• **Exercise objective**: Exact copy, pictures excluded: set down only the lines from the one with "(165, 166) none" through the end of the entries, keeping both end lines.

• **Provided data**:

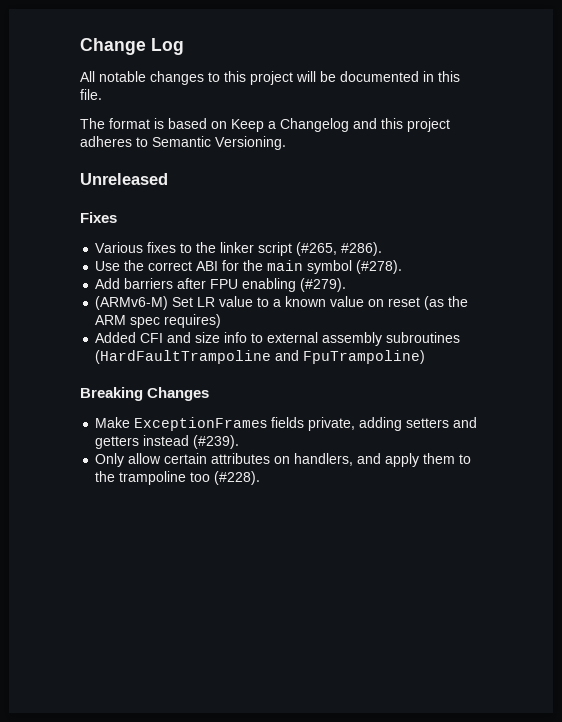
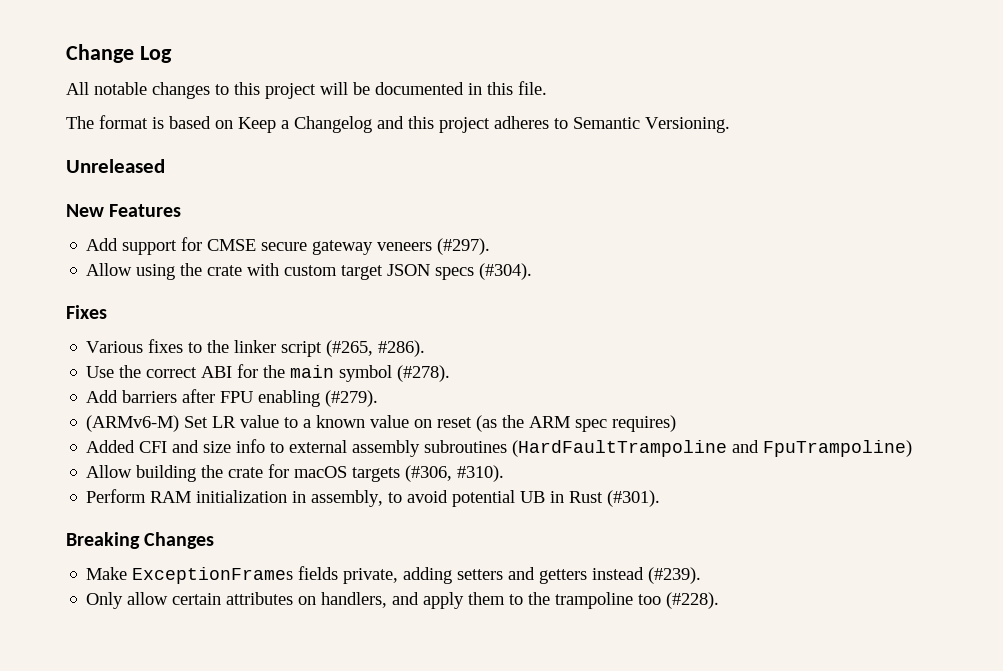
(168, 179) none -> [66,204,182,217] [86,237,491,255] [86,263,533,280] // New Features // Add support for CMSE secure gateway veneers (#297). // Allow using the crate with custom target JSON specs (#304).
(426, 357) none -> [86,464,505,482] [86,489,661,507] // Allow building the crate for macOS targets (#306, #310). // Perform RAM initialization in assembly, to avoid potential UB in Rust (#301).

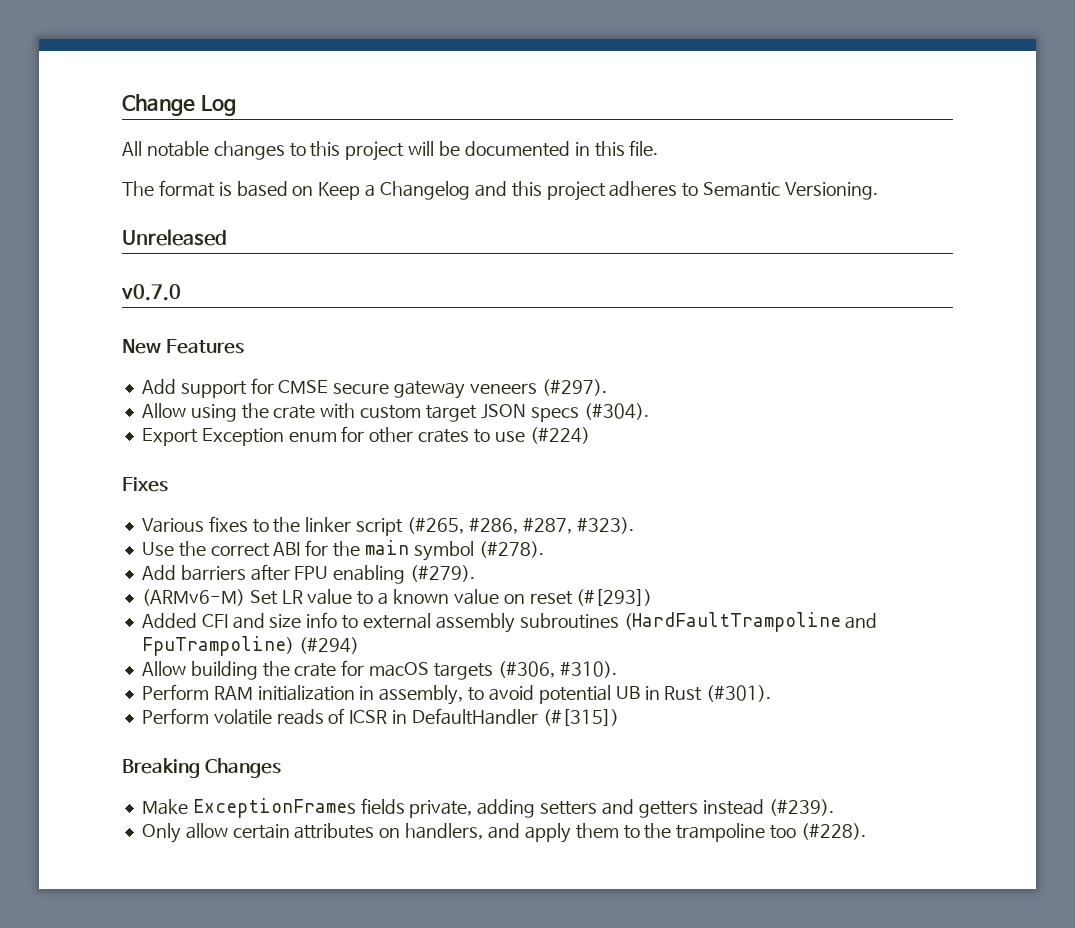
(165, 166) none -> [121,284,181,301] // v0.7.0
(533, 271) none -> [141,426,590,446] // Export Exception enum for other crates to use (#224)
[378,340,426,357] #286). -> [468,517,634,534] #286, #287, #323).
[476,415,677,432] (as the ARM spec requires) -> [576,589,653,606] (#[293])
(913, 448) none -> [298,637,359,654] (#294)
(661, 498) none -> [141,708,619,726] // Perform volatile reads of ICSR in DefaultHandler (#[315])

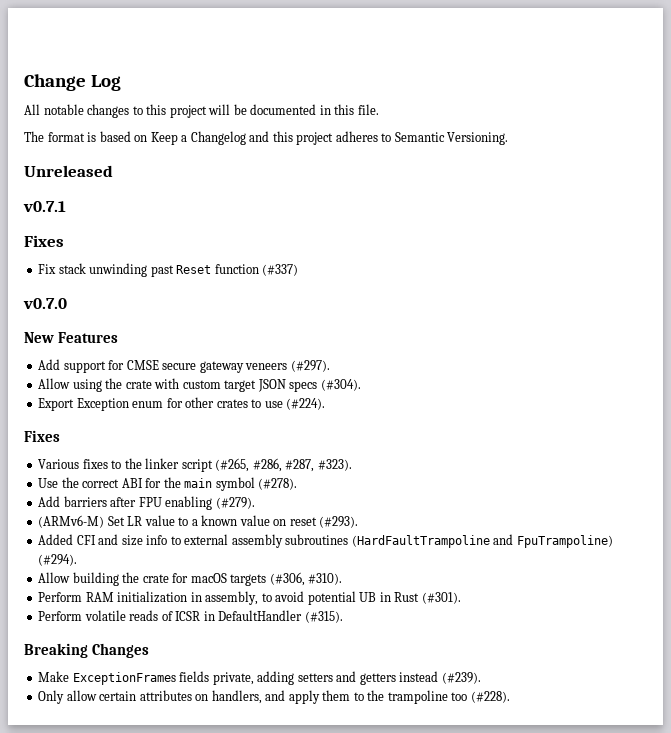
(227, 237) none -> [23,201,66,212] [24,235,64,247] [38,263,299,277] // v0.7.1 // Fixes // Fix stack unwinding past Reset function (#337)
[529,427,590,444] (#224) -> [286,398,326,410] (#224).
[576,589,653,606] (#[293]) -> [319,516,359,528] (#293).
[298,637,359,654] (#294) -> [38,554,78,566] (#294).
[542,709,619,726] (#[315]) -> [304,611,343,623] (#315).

• **Solved problem**:
(165, 166) none -> [121,284,181,301] // v0.7.0
(533, 271) none -> [141,426,590,446] // Export Exception enum for other crates to use (#224)
[378,340,426,357] #286). -> [468,517,634,534] #286, #287, #323).
[476,415,677,432] (as the ARM spec requires) -> [576,589,653,606] (#[293])
(913, 448) none -> [298,637,359,654] (#294)
(661, 498) none -> [141,708,619,726] // Perform volatile reads of ICSR in DefaultHandler (#[315])

(227, 237) none -> [23,201,66,212] [24,235,64,247] [38,263,299,277] // v0.7.1 // Fixes // Fix stack unwinding past Reset function (#337)
[529,427,590,444] (#224) -> [286,398,326,410] (#224).
[576,589,653,606] (#[293]) -> [319,516,359,528] (#293).
[298,637,359,654] (#294) -> [38,554,78,566] (#294).
[542,709,619,726] (#[315]) -> [304,611,343,623] (#315).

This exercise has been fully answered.